Ketika sampai pada kiriman terakhir, ketika lewat depan rumah Faza terlihat Honda jazz merah masih ada di tempat parkir di depan rumah. Mungkin benar Faza ada di rumah. Kami terus melaju menyelesaikan pekerjaan. Saat kembali kukatakan pada Parman, pengemudi untuk berhenti dulu di seberang rumah nomor 4 di jalan itu.
“Bisa minta tolong untuk menyampaikan titipan ini di rumah nomor 4?” tanyaku pada Parman.
“Kenapa Mas, capek?” tanya Parman.
“Tolong ya, katakan kiriman buat Faza…”
“Mas Rahman nunggu disini?”
“Ya…” sahutku lesu.
Parman turun kemudian mengambil pot yang masih tersisa. Menyeberang, mengetuk pintu rumah nomor 4. seorang gadis keluar menerima pot-pot yang dibawa Parman sambil berteriak.
“Kak…kiriman bunga…”
“Ya….” suara dari dalam rumah menyahut. Suara Faza, sebentar kemudian kulihat Faza keluar, celingukan mencari-cari.
“Yang ngirim mana?” tanyanya pada adiknya.
“Mobil itu!” kata adiknya sambil menunjuk mobilku yang sengaja belum dijalankan. Faza menuju gerbang luar.
“Kak Rahman….” Suaranya nyaring ditelinga memanggilku. Aku menoleh dan melambaikan tangan tanpa turun dari mobil, karena aku tahu, dia tidak menginginkan kehadiranku.

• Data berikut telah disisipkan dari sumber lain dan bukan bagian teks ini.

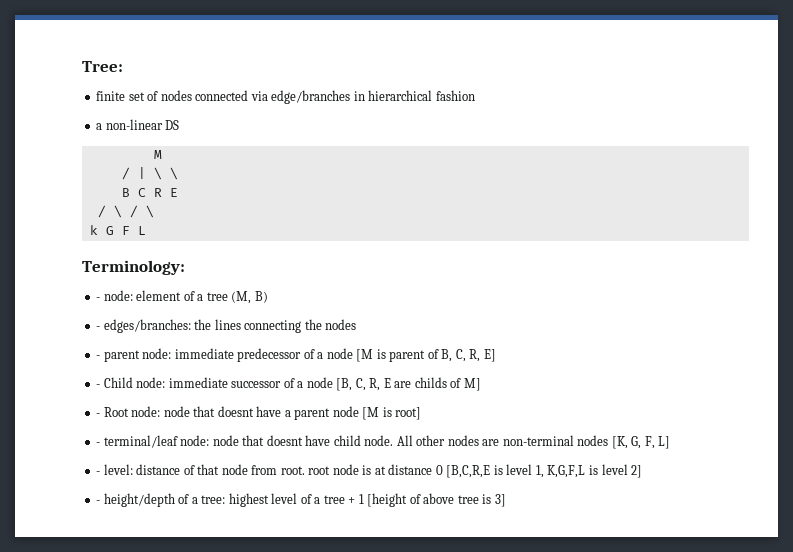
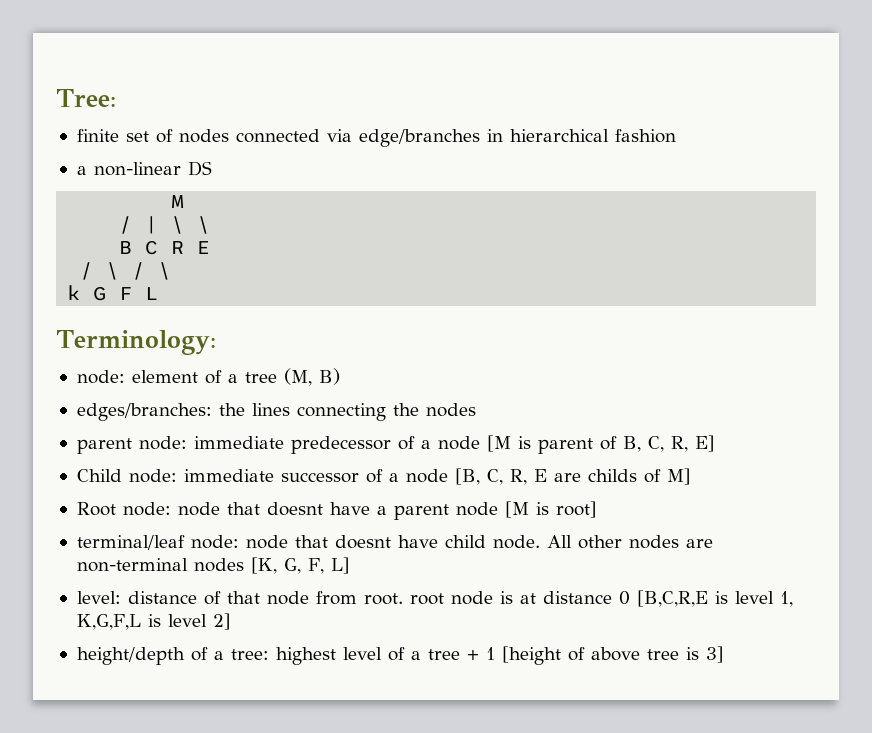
- - node: element of a tree (M, B)
+ node: element of a tree (M, B)
- - edges/branches: the lines connecting the nodes
+ edges/branches: the lines connecting the nodes
- - parent node: immediate predecessor of a node [M is parent of B, C, R, E]
+ parent node: immediate predecessor of a node [M is parent of B, C, R, E]
- - Child node: immediate successor of a node [B, C, R, E are childs of M]
+ Child node: immediate successor of a node [B, C, R, E are childs of M]
- - Root node: node that doesnt have a parent node [M is root]
+ Root node: node that doesnt have a parent node [M is root]
- - terminal/leaf node: node that doesnt have child node.
+ terminal/leaf node: node that doesnt have child node.
- - level: distance of that node from root. root node is at distance 0 [B,C,R,E is level 1, K,G,F,L is level 2]
+ level: distance of that node from root. root node is at distance 0 [B,C,R,E is level 1, K,G,F,L is level 2]
- - height/depth of a tree: highest level of a tree + 1 [height of above tree is 3]
+ height/depth of a tree: highest level of a tree + 1 [height of above tree is 3]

“Kakak nggak mampir dulu? Mau trus pulang?” Faza bertanya dengan nada kecewa.
“Boleh aku mampir sebentar?” tanyaku tak habis mengerti.
“Rumah kami terbuka…” dia tersenyum melihatku turun dari mobil, kuajak Parman turun tapi dia tidak mau.

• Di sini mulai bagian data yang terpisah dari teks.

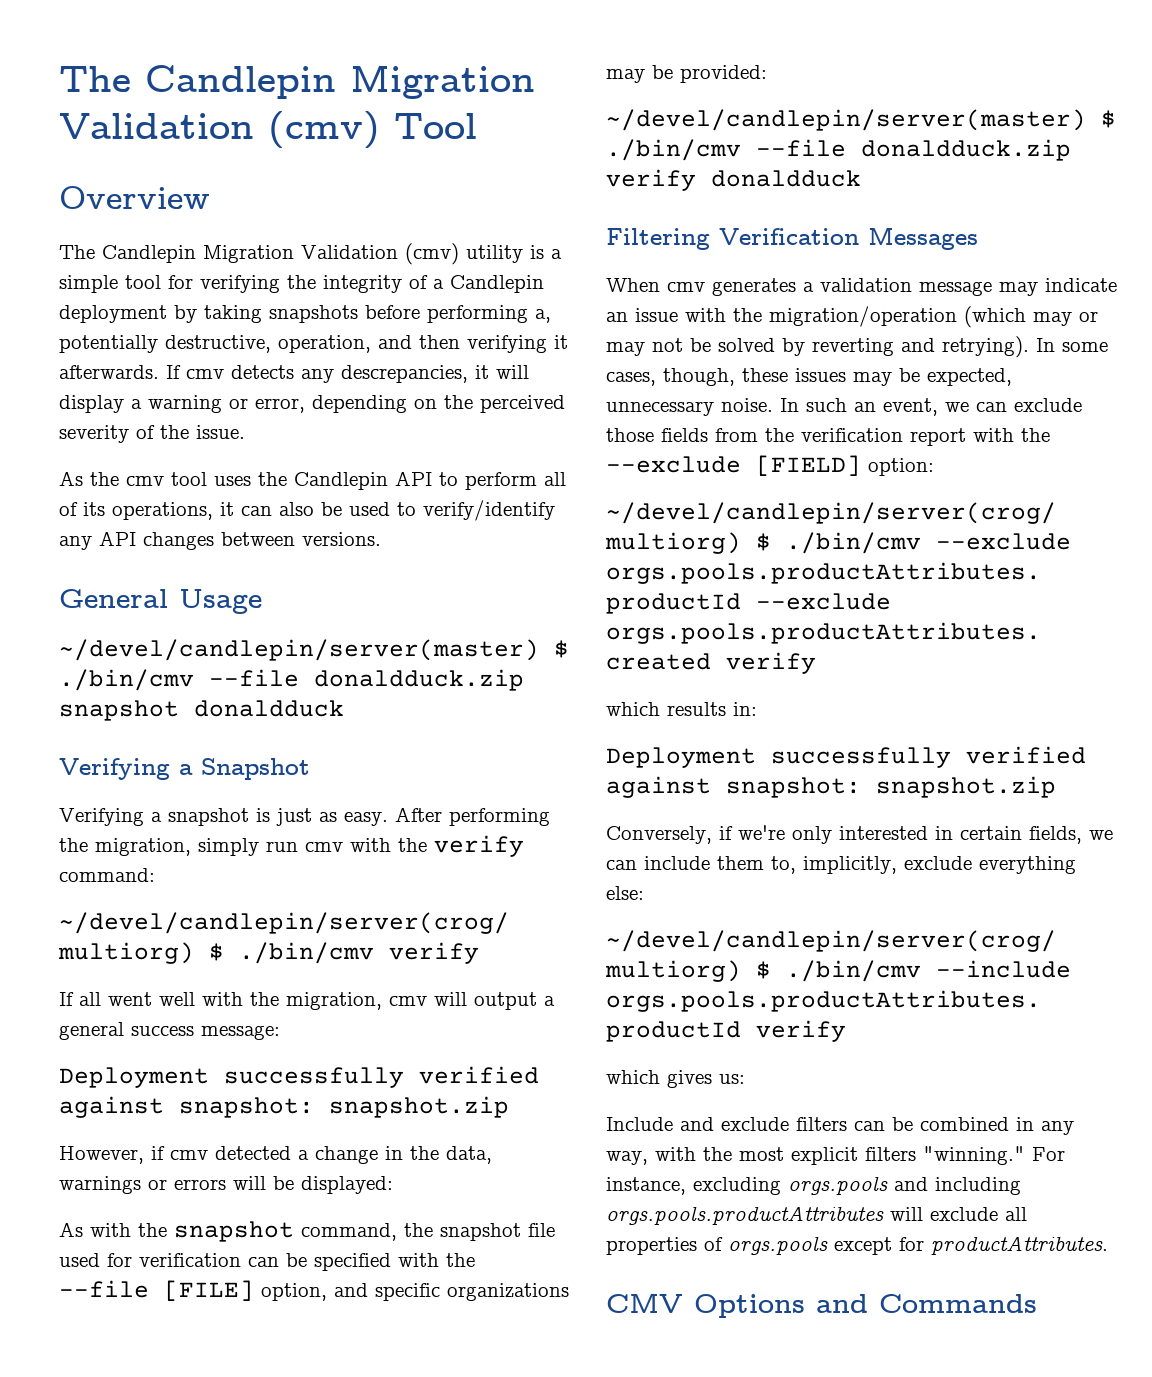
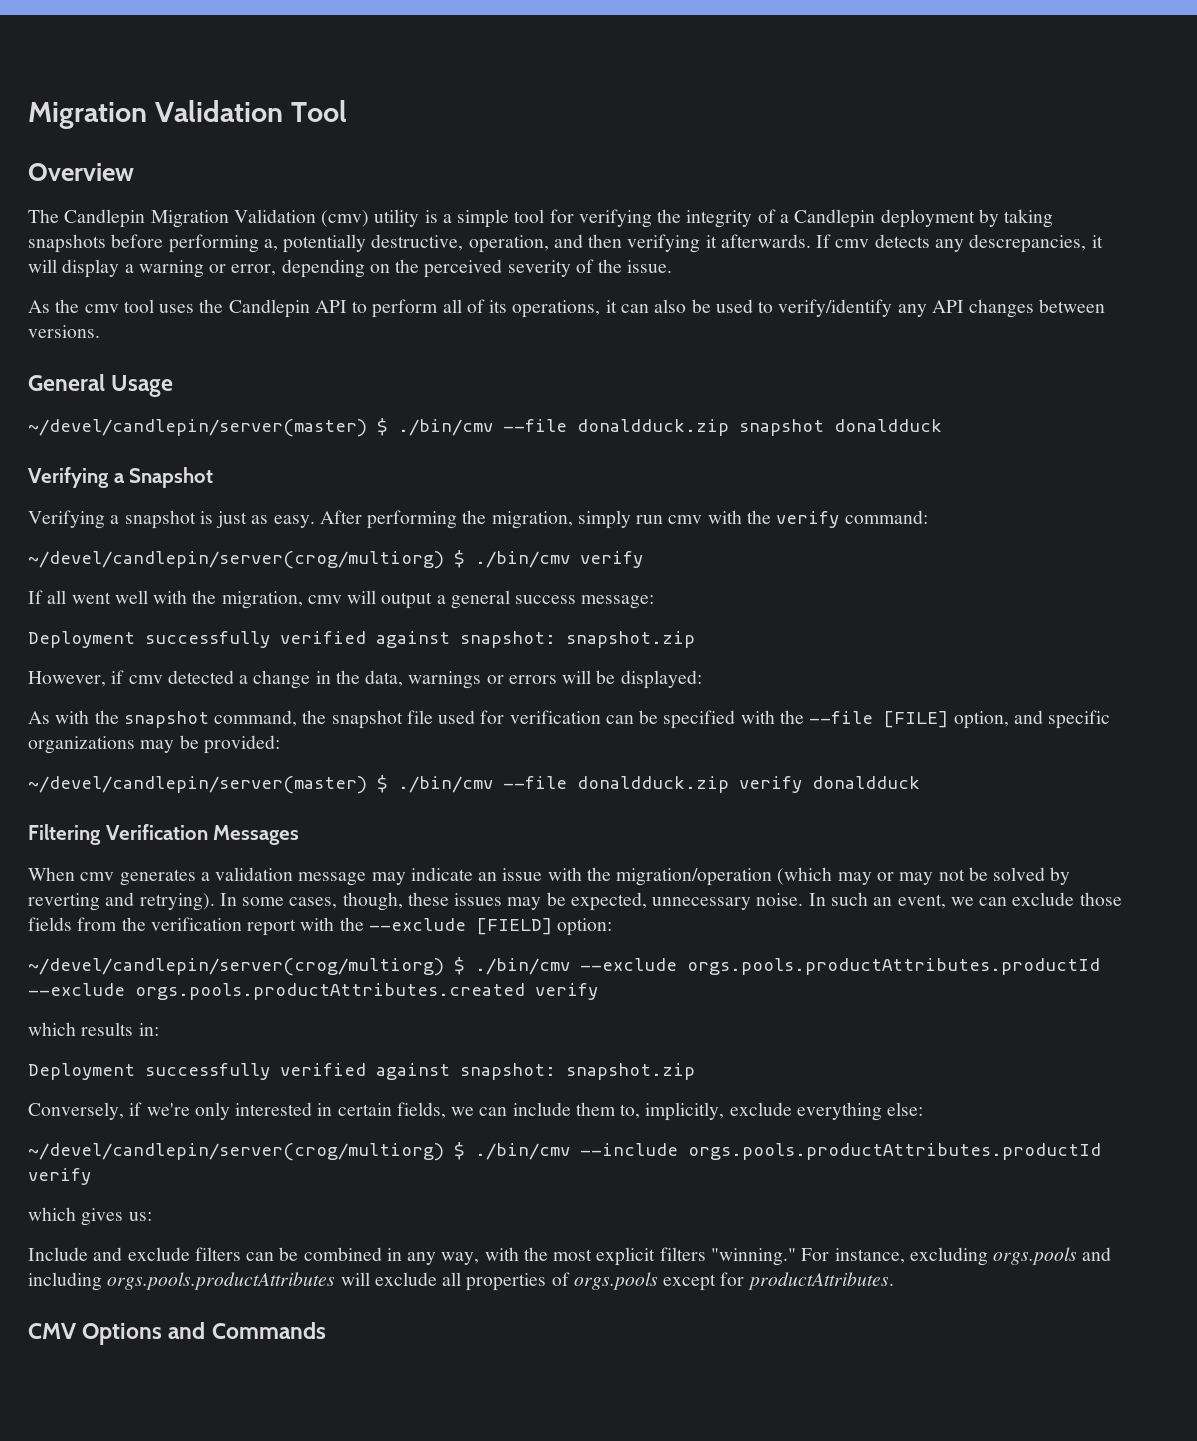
- The Candlepin Migration Validation (cmv) Tool
+ Migration Validation Tool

“Katanya tadi nggak boleh berkunjung?” kataku sambil melangkah menuju halaman.
“Yach…kalau sudah sampai di halaman rumah masak nggak mau mampir?” dia sedikit merajuk.

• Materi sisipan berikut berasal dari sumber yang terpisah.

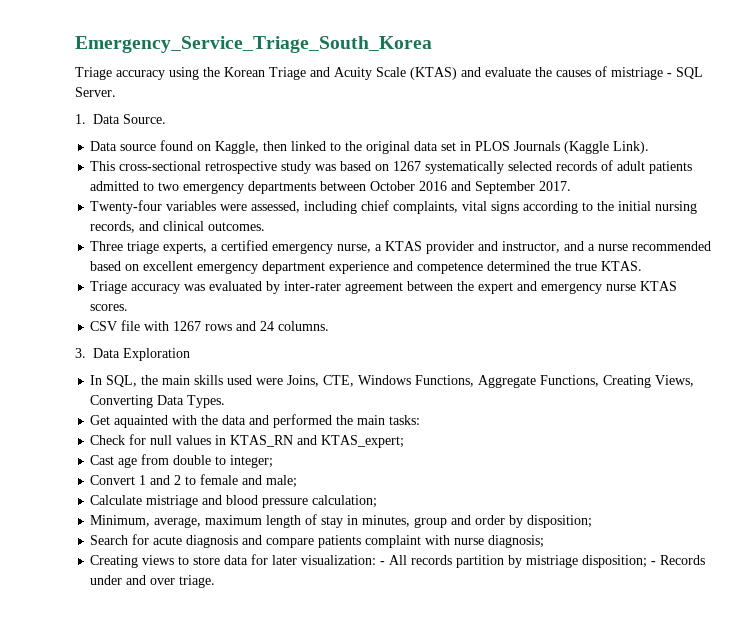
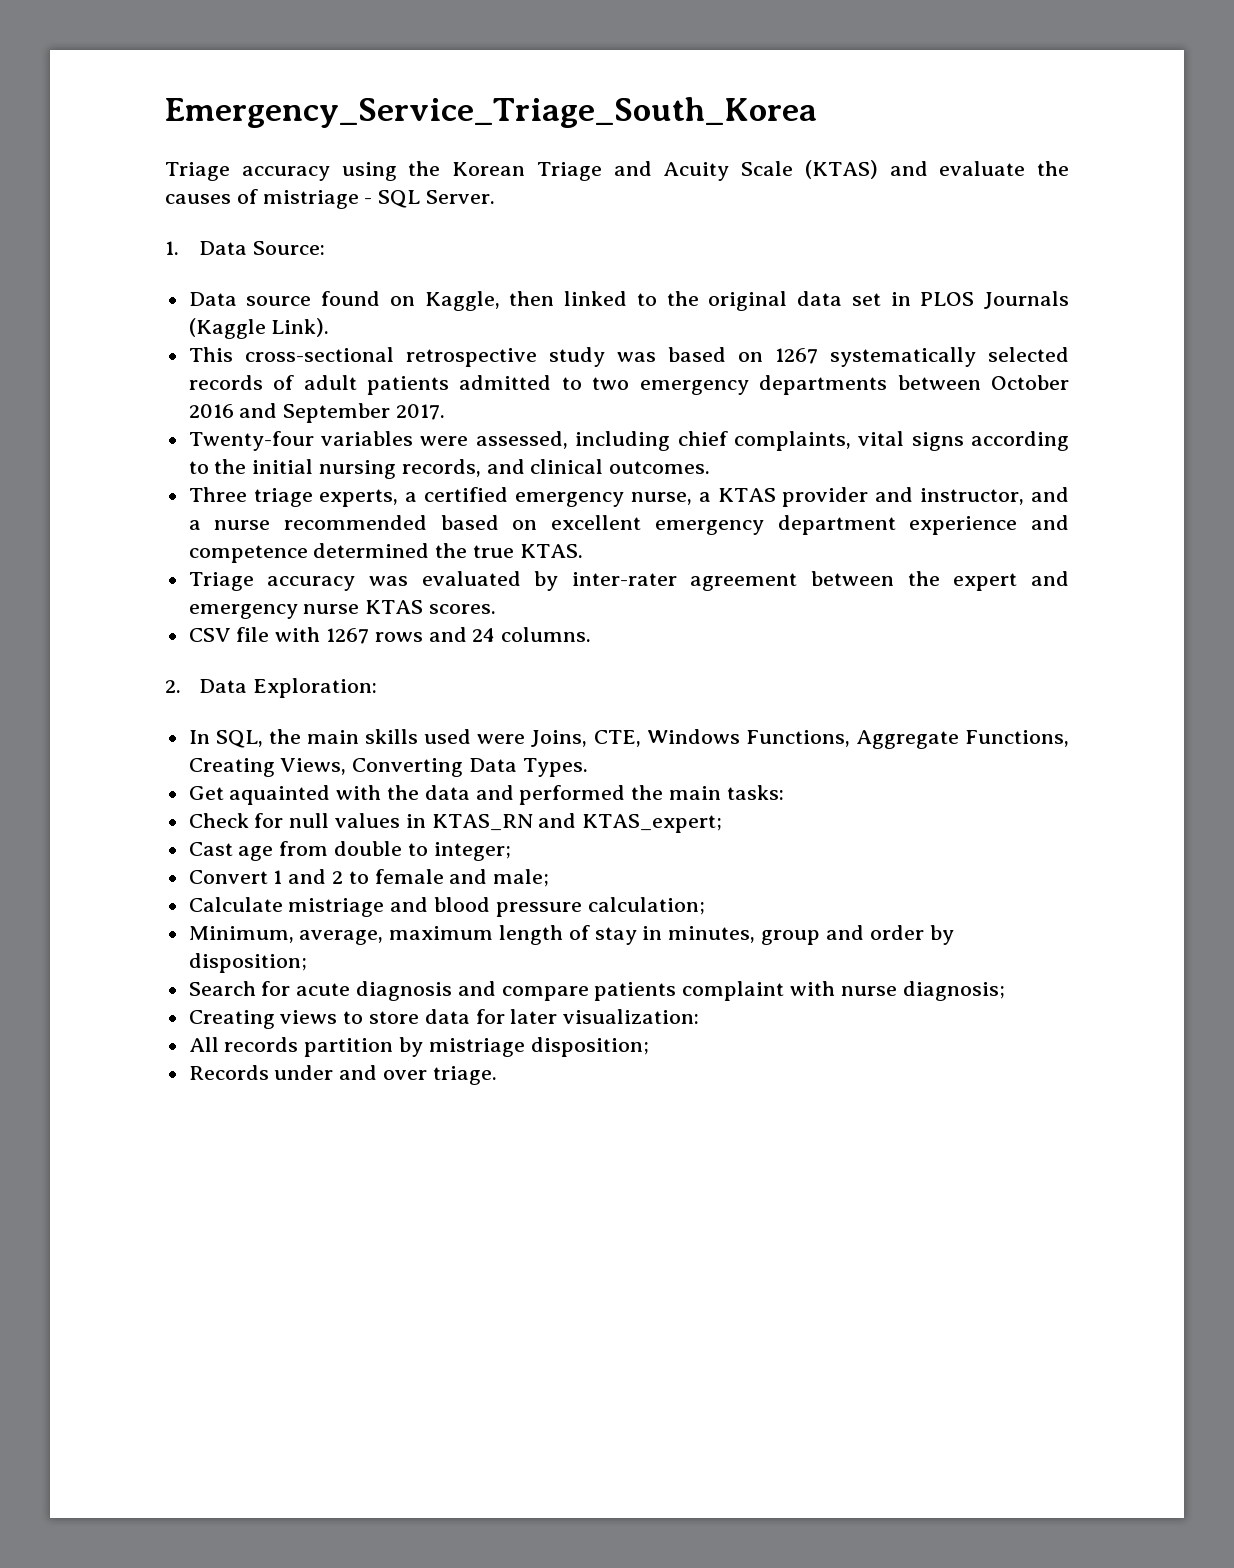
- 1. Data Source.
+ 1. Data Source:
- 3. Data Exploration
+ 2. Data Exploration:
- Creating views to store data for later visualization: - All records partition by mistriage disposition; - Records under and over triage.
+ Creating views to store data for later visualization:
+ All records partition by mistriage disposition;
+ Records under and over triage.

“Kakak nggak nyaman saja kalau nggak ada ijin.”
“Sekarang dah diijinkan… nggak jadi mampir?”
“Sebentar aja ya, lain waktu Kakak mampir lagi boleh?” kataku berbasa-basi.
Aku ingin Faza menahanku untuk tinggal lebih lama, tapi itu tak dia lakukan. Kami berbincang sebentar di halaman. Wajahnya berbinar. Aku suka sekali melihatnya, tak bosan memandanginya, sampai dia tersipu karena tahu pandanganku. Sebenarnya dia memintaku masuk, tapi dengan halus aku menolaknya. Awalnya kalau dia mengijinkan aku berkunjung, aku akan pulang naik bis, Parman biar pulang sendiri. Tapi kalau Parman hanya menunggu di mobil, nggak mungkin kan aku menyiksa dia dengan menungguku terlalu lama?
“Ok…, makasih bunganya ya Kak…mama pasti senang.” katanya bersungguh-sungguh.
“Bunga itu buat Faza…”
“Aku nggak bisa ngrawat, daripada akhirnya mati? Sayang kan? Biar buat mama aja ya…?” begitulah cara dia menolak pemberianku. Faza memang sedikit angkuh, dia tidak mudah menerima pemberian, tapi dia tak segan buat memberi. Tak apa, toh dia masih tetap bisa memandang bunga pemberianku. Bisa menikmati, tentu di tangan ibunya, anggrek itu akan lebih terawat.
Tak terlalu lama aku singgah, aku mohon diri. Faza melepasku dengan senyum manisnya. Kembali kutekankan pertanyaanku tadi.
“Lain kali masih boleh mampir kan?”
“Boleh, asal tidak tiap hari….bikin bosan!” sahutnya sambil tertawa. Tawa yang renyah, tawa yang selalu menggodaku, menggoda perasaan dan mimpiku.